I was mute wood. Now I am dead I sing.”
I saw these words a couple of weeks ago. The poem didn’t connect with me, but I thought these lines were very beautiful. Now, I find them vaguely irritating. I feel a growing uncertainty about whether we humans really know what we are doing. A little boy asked me if trees talked; I didn’t know what to tell him. He nodded solemnly as I laid out the different schools of thought, then went and gave a shrub a beautiful right hook.
Stephen Hawking has spoken about what the human race can expect from intelligent aliens. The best-case scenario seems to be a sort of benevolent superiority; as for the worst, it depends. Is death worse than slavery?
There is an interesting psychological explanation for Hawking’s fears. We are apparently projecting our relationship with the ‘lower species’ around us, assuming that a superior alien culture will see us as little more than squirrels or monkeys. It’s this that bothers me- the ‘little more’ bit.
There are animals that make music; some improvise entire songs, some use complex patterns and rhythms. Others paint canvases in the Impressionist style. There are animals that mourn, and love, and dream. But still we say ‘animal passions’. Imagine for a second: if you put people in the savannah to share one lake- the way the animals do, both predator and prey- how long would it be before everything went crazy?
“The meek shall inherit the earth.” Meekness, for me, is a transcendent respect of things. When you value things highly enough, it changes how you treat them. I know people who love gardening and keeping pets, but I reserve a special admiration for people who respect nature so much that they feel it’s rude to lay claim to it. When the Zulus hunt, they tranquillize the animal and apologize to it, explaining to the animal that they need to do this for their families. I doubt PETA gives the same personal attention when they euthanize strays. I used to think the Zulus very noble for this. But these days, I often feel vaguely superior to them because of course, I don’t kill at all. Eating, fine. Not killing. That’s wrong.

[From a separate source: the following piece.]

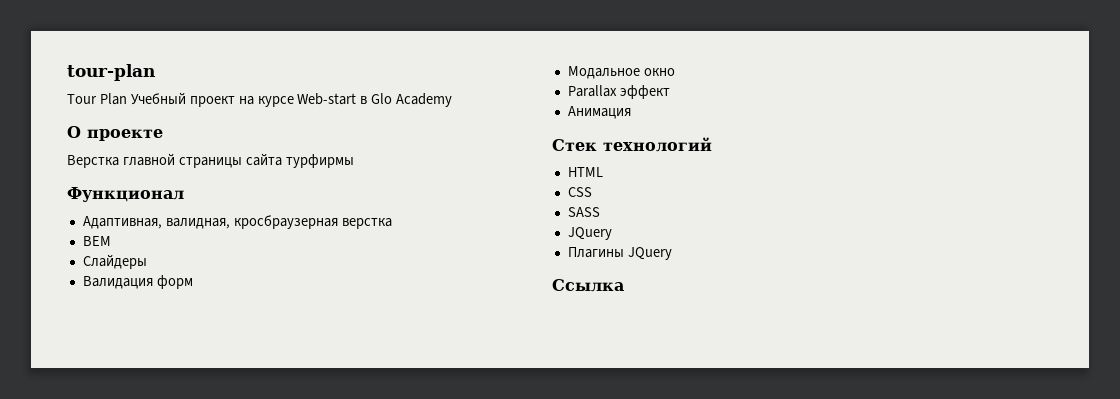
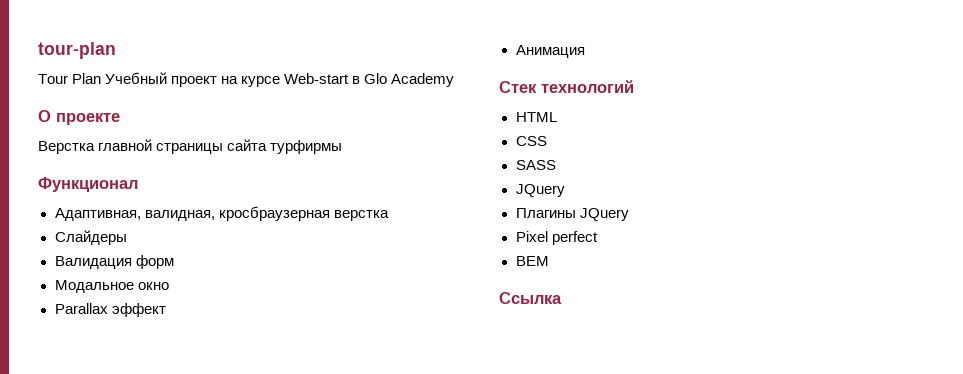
[82,236,111,246] // BEM -> (389, 215) none
(672, 253) none -> [515,231,598,245] [515,256,549,266] // Pixel perfect // BEM

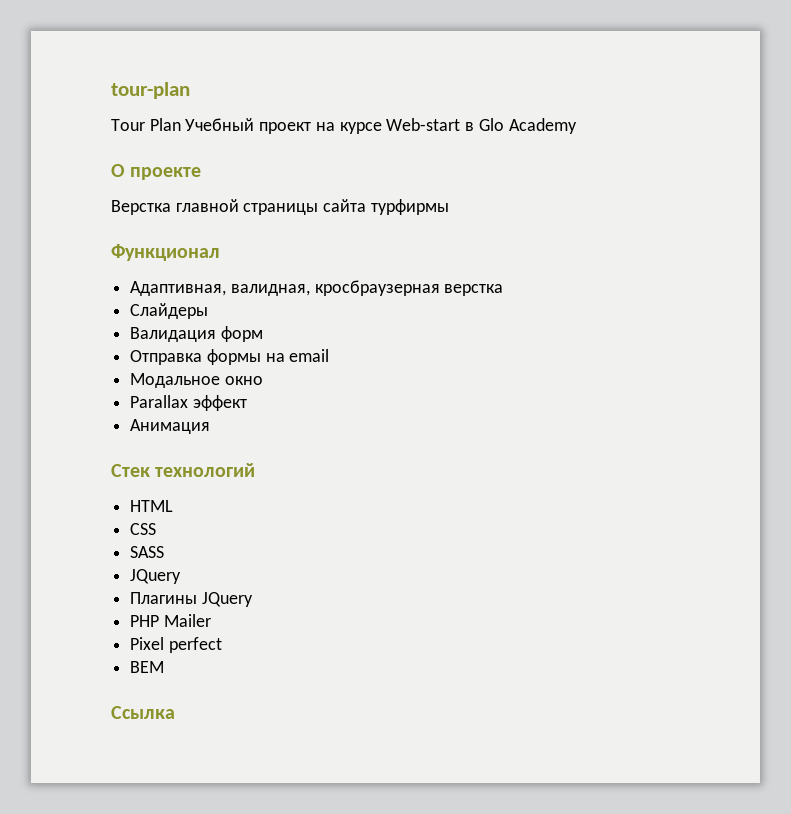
(174, 262) none -> [130,349,330,365] // Отправка формы на email
(629, 214) none -> [130,614,211,627] // PHP Mailer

Meekness isn’t cowardice. Often the two are mutually exclusive. You know that one friend with the crazy muscle definition who asks you to punch them in the shoulder or stomach? “Come on”, they say, “throw a real one. It’s fine.” It’s turning the other cheek, if you think about it. It depends on how you value your strengths, and how you value others. Largely, our primal world defines strength in terms by how much you could take from somebody in a fight. But real men don’t punch women, we always say; pick on people your own size. So can we have a man so real that he has nobody who is worth his anger? You find them in fiction- then one day they crack, and two thousand people die.
So it takes more strength than our world can fathom to keep walking away, and it’s getting easier and easier to choose to fight. I hope the meek inherit the earth. They are the only ones who deserve it.